In accordance with terms of the Puget Energy credit facilities, Puget Energy is limited to paying a dividend within an eight-day period that begins seven days following the delivery of quarterly or annual financial statements to the facility agent.  Puget Energy is not permitted to pay dividends during any Event of Default, or if the payment of dividends would result in an Event of Default (as defined in the facilities), such as failure to comply with certain financial covenants.  In addition, in order to declare or pay unrestricted dividends, Puget Energy’s interest coverage ratio may not be less than 1.5 to one and its cash flow to net debt outstanding ratio may not be less than 8.25% for the 12 months ending each quarter-end.  Puget Energy is also subject to other restrictions such as a “lock up” provision that, in certain circumstances, such as failure to meet certain cash flow tests, may further restrict Puget Energy’s ability to pay dividends.
At December 31, 2011, the Company was in compliance with all applicable covenants, including those pertaining to the payment of dividends.
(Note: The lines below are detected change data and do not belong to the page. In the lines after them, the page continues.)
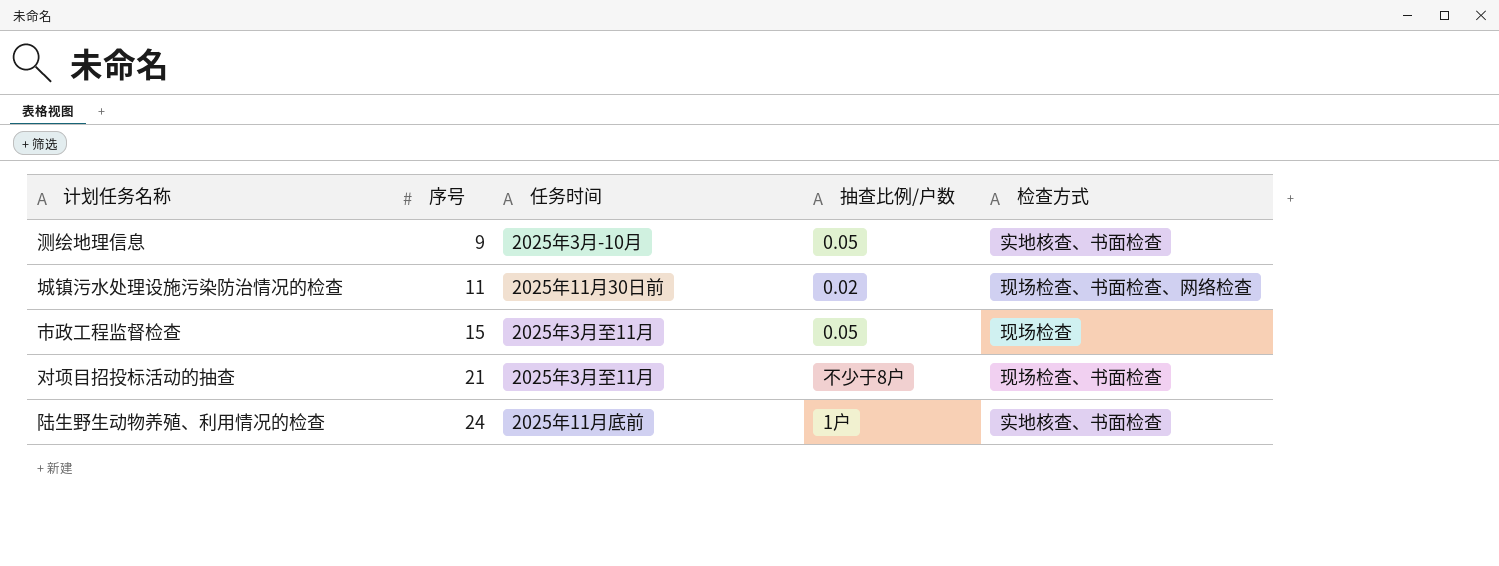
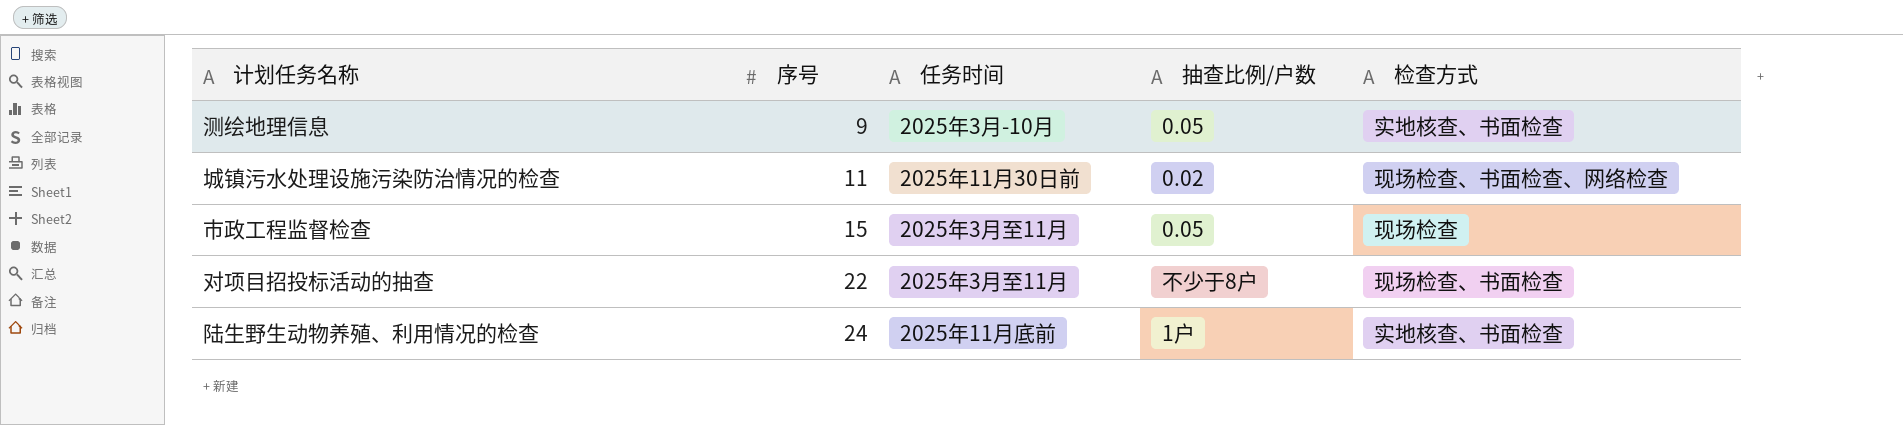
对项目招投标活动的抽查 | 序号: 21 -> 22

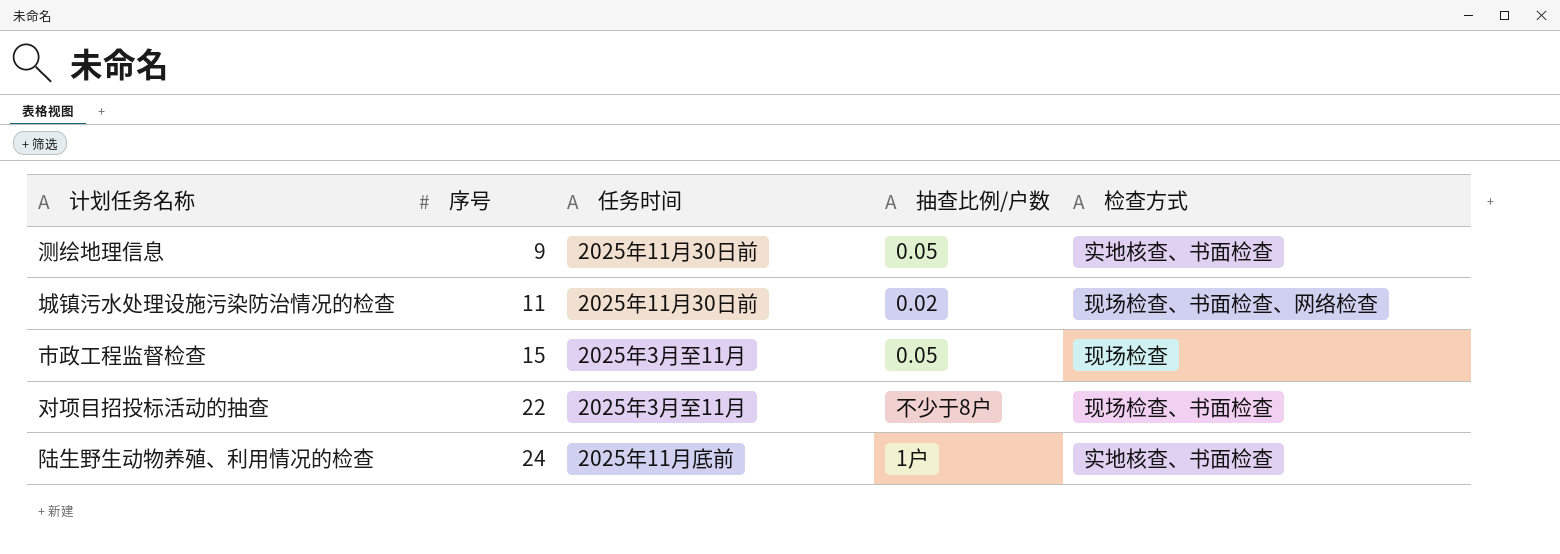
测绘地理信息 | 任务时间: 2025年3月-10月 -> 2025年11月30日前

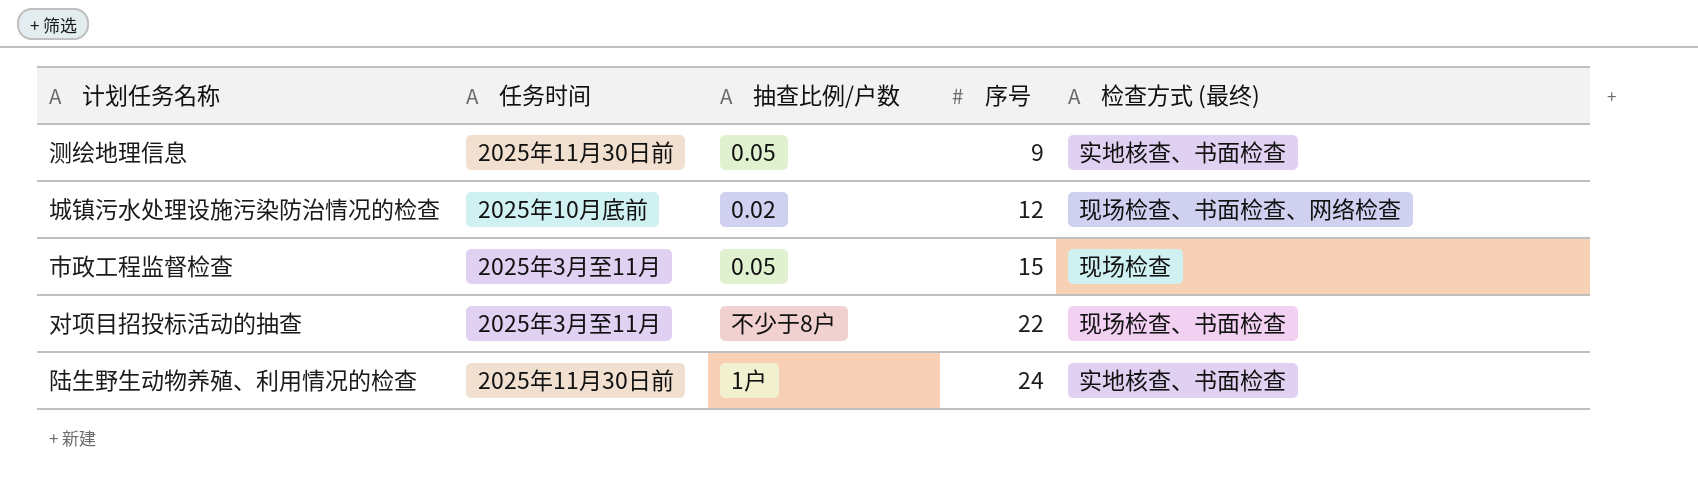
column 序号 | position: 2 -> 4
column name: 检查方式 -> 检查方式 (最终)
城镇污水处理设施污染防治情况的检查 | 任务时间: 2025年11月30日前 -> 2025年10月底前
城镇污水处理设施污染防治情况的检查 | 序号: 11 -> 12
陆生野生动物养殖、利用情况的检查 | 任务时间: 2025年11月底前 -> 2025年11月30日前

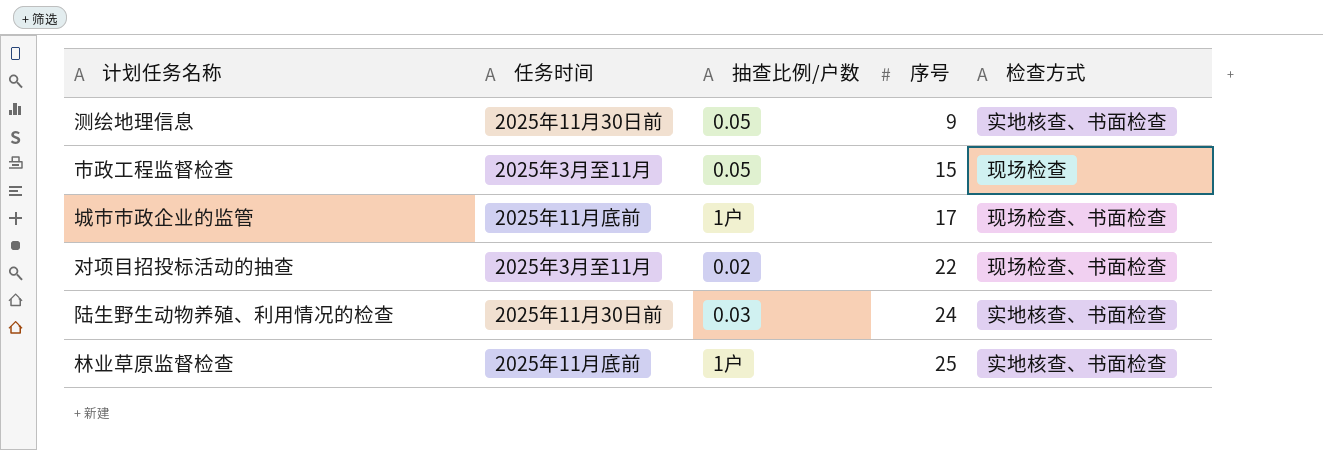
column name: 检查方式 (最终) -> 检查方式
row 城镇污水处理设施污染防治情况的检查: 2025年10月底前 | 0.02 | 12 | 现场检查、书面检查、网络检查 -> none
row 城市市政企业的监管: none -> 2025年11月底前 | 1户 | 17 | 现场检查、书面检查
对项目招投标活动的抽查 | 抽查比例/户数: 不少于8户 -> 0.02
陆生野生动物养殖、利用情况的检查 | 抽查比例/户数: 1户 -> 0.03
row 林业草原监督检查: none -> 2025年11月底前 | 1户 | 25 | 实地核查、书面检查

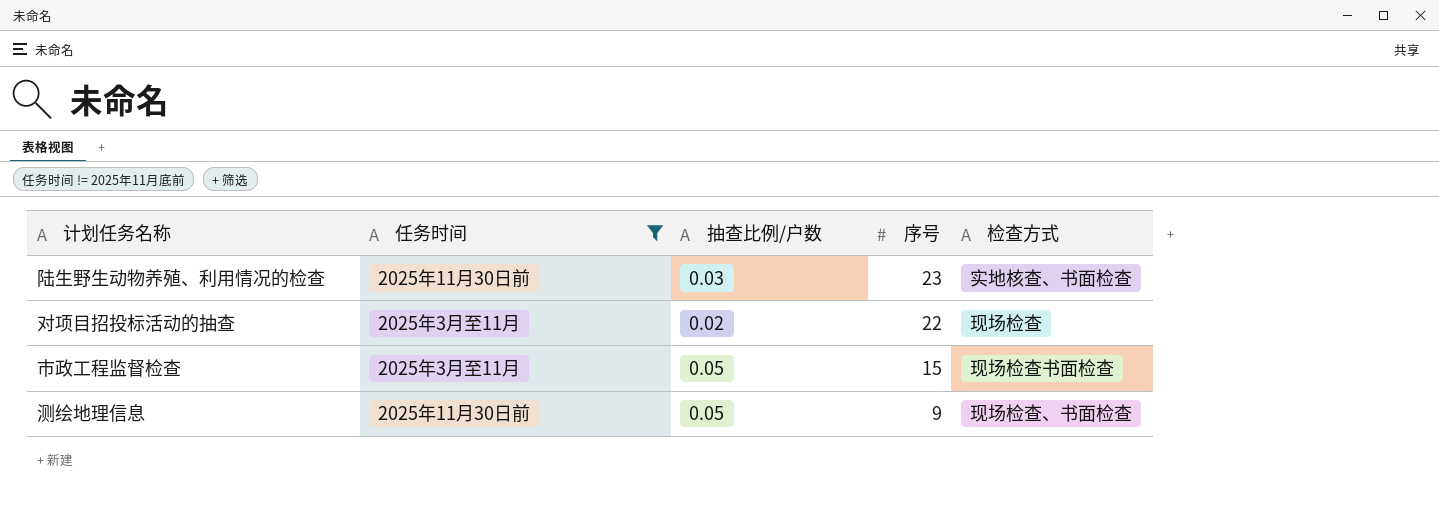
filter: none -> 任务时间 != 2025年11月底前
row order: 序号 ascending -> 序号 descending
陆生野生动物养殖、利用情况的检查 | 序号: 24 -> 23
对项目招投标活动的抽查 | 检查方式: 现场检查、书面检查 -> 现场检查
市政工程监督检查 | 检查方式: 现场检查 -> 现场检查书面检查
测绘地理信息 | 检查方式: 实地核查、书面检查 -> 现场检查、书面检查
Debt Restrictive Covenants
The type and amount of future long-term financing for Puget Energy and PSE are limited by provisions in their credit agreements and PSE’s mortgage indentures.  Under its credit agreements, Puget Energy is generally limited to permitted refinancings and borrowings under its credit facilities and by restrictions placed upon its subsidiaries.  One such restriction limits PSE’s long-term debt issuances to not exceed $500.0 million per year, plus any amount needed to refinance maturing bonds.  Unused amounts under this limitation may be carried forward into future years.  Puget Energy’s facilities contain a provision whereby additional capital expenditure loans up to $750.0 million may, under certain conditions, be made available after the $1.0 billion capital expenditure commitment has been fully borrowed.
PSE’s ability to issue additional secured debt may be limited by certain restrictions contained in its electric and natural gas mortgage indentures.  Under the most restrictive tests, at December 31, 2011, PSE could issue:

 
·
Approximately $1.3 billion of additional first mortgage bonds under PSE’s electric mortgage indenture based on approximately $2.1 billion of electric bondable property available for issuance, subject to an interest coverage ratio limitation of 2.0 times net earnings available for interest (as defined in the electric utility mortgage), which PSE exceeded at December 31, 2011; and
 
·
Approximately $213.0 million of additional first mortgage bonds under PSE’s natural gas mortgage indenture based on approximately $355.0 million of gas bondable property available for issuance, subject to a combined gas and electric interest coverage test of 1.75 times net earnings available for interest and a gas interest coverage test of 2.0 times net earnings available for interest (as defined in the natural gas utility mortgage), both of which PSE exceeded at December 31, 2011.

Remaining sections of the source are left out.